Collected data
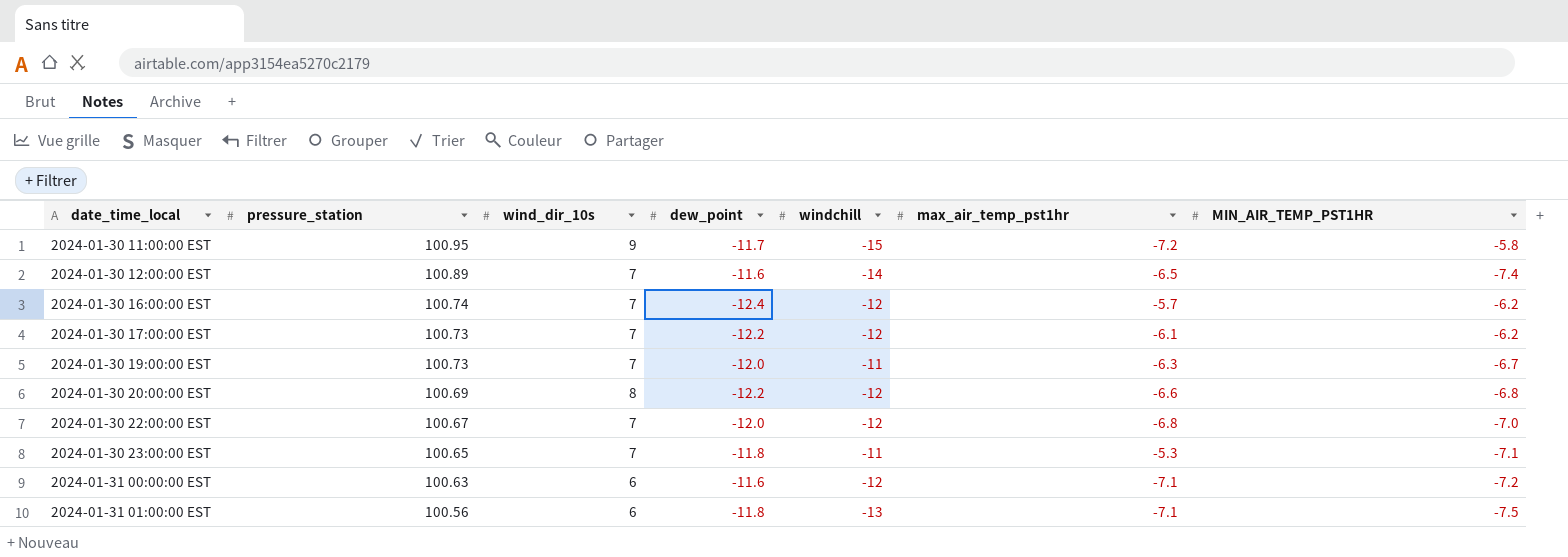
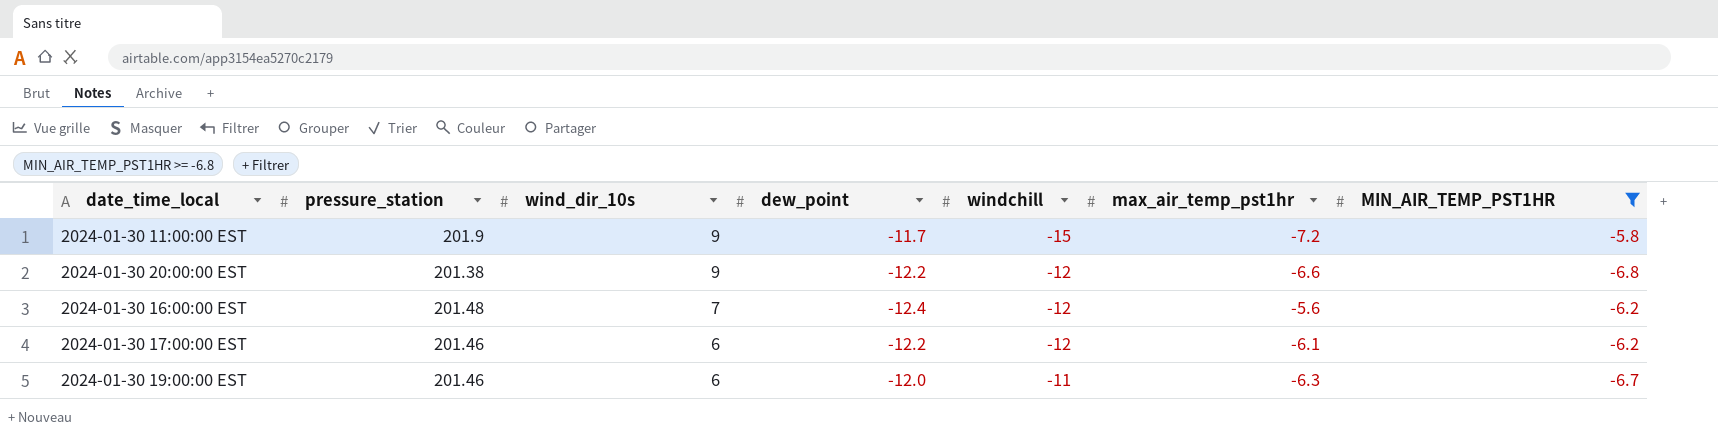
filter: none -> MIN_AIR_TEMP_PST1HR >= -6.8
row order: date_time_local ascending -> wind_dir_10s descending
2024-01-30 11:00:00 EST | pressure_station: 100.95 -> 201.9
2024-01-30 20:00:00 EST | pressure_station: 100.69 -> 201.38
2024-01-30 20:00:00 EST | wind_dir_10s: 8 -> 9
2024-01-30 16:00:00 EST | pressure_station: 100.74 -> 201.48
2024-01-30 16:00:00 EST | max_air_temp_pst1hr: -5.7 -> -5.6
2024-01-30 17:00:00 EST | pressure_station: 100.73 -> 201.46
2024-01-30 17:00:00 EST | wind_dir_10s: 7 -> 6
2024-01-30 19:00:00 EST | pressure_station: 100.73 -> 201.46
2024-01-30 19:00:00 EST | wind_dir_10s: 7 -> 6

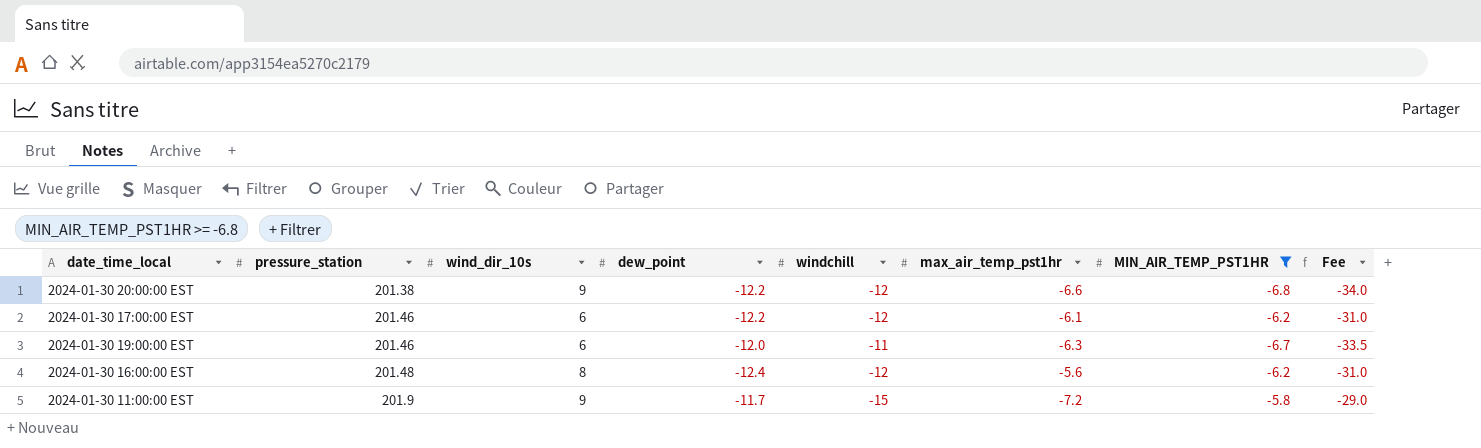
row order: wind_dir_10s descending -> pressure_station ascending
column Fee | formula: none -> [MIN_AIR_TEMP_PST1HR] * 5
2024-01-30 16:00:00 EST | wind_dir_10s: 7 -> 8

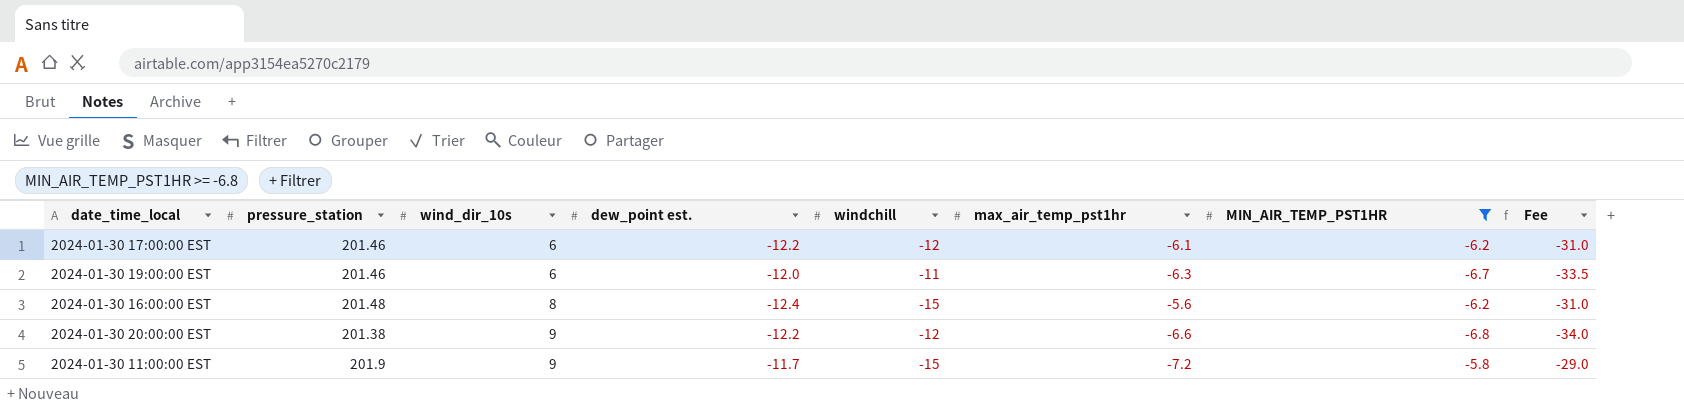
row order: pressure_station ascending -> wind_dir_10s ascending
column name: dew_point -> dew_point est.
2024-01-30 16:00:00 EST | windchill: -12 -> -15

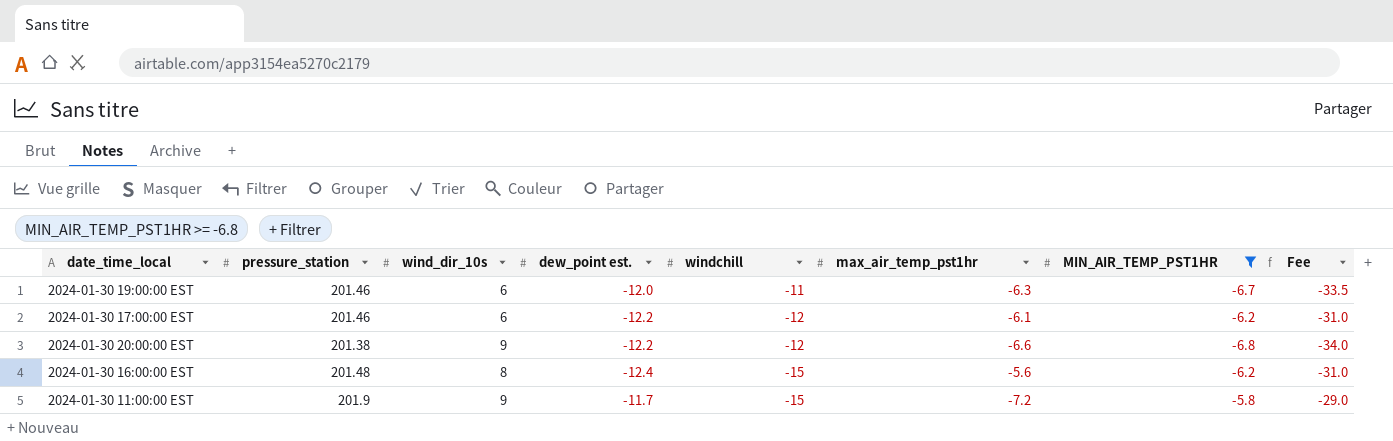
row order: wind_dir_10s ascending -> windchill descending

→ Problem requirements: Give back exactly the lines from the one containing "column Fee |" to the final line of the entries, both included, and no picture.

→ Written answer:
column Fee | formula: none -> [MIN_AIR_TEMP_PST1HR] * 5
2024-01-30 16:00:00 EST | wind_dir_10s: 7 -> 8

row order: pressure_station ascending -> wind_dir_10s ascending
column name: dew_point -> dew_point est.
2024-01-30 16:00:00 EST | windchill: -12 -> -15

row order: wind_dir_10s ascending -> windchill descending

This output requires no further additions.